Itemized modification records:
"""
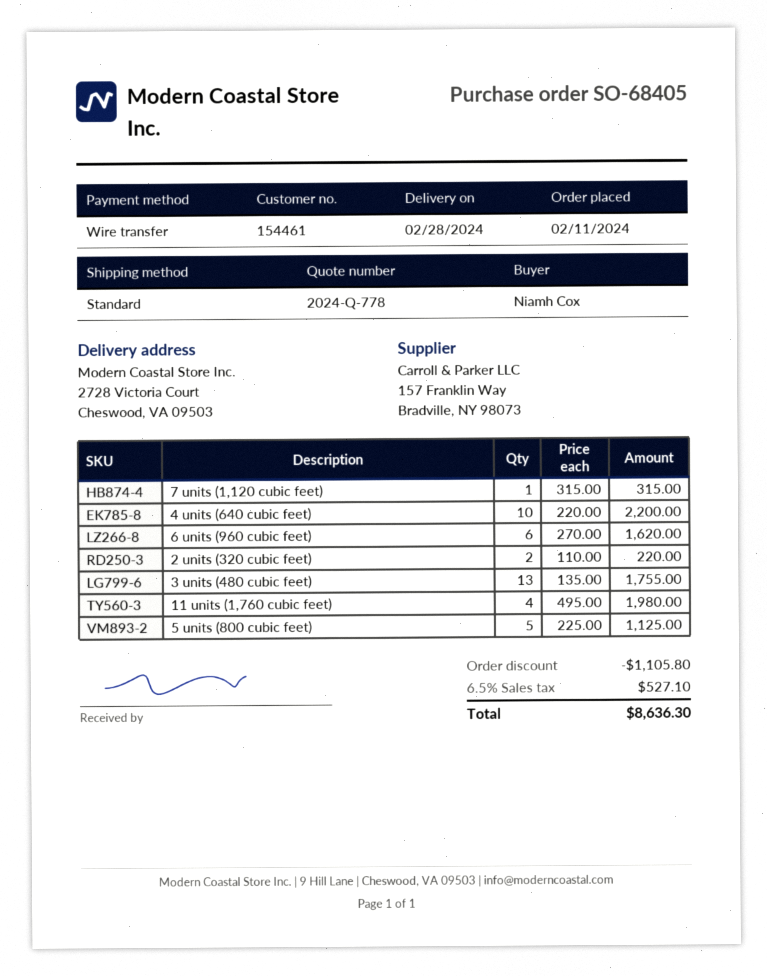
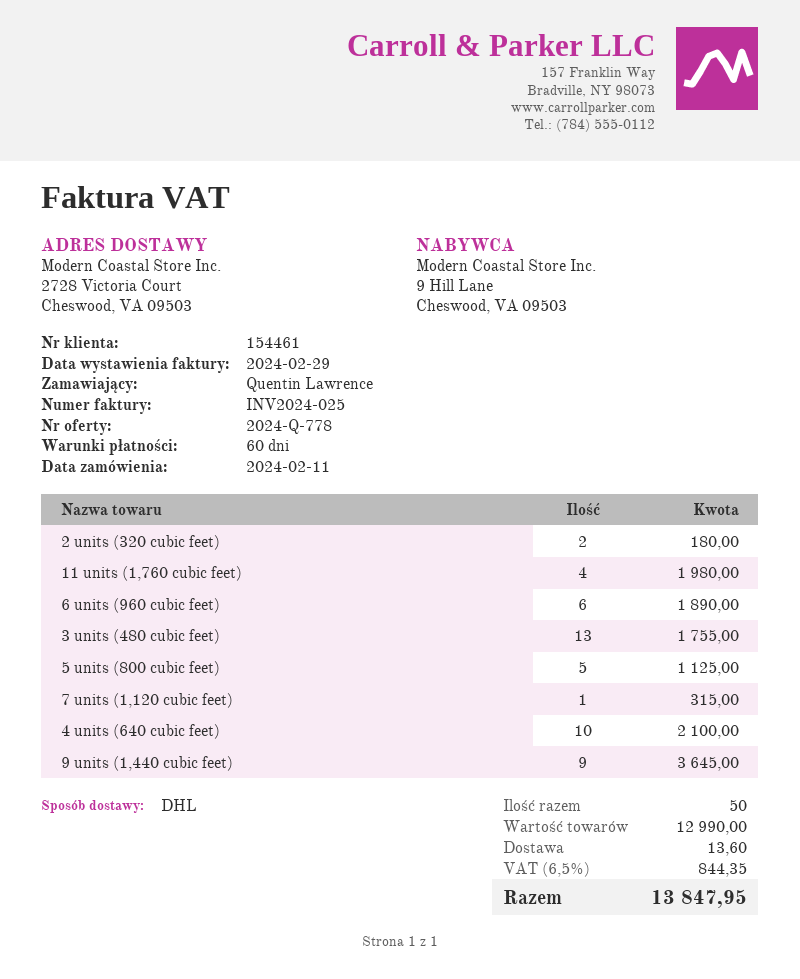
ordered by: Niamh Cox -> Quentin Lawrence
shipping method: standard -> DHL
4 units (640 cubic feet): 10 for 2200.00 -> 10 for 2100.00
6 units (960 cubic feet): 6 for 1620.00 -> 6 for 1890.00
2 units (320 cubic feet): 2 for 220.00 -> 2 for 180.00
9 units (1,440 cubic feet): none -> 9 for 3645.00
discount: 1105.80 -> none
shipping: none -> 13.60
tax: 6.5% = 527.10 -> 6.5% = 844.35
total: 8636.30 -> 13847.95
"""
◆ **What to work on**: Among the lines above, which hold the word "none"? Report each one.

◆ **Solved problem**:
9 units (1,440 cubic feet): none -> 9 for 3645.00
discount: 1105.80 -> none
shipping: none -> 13.60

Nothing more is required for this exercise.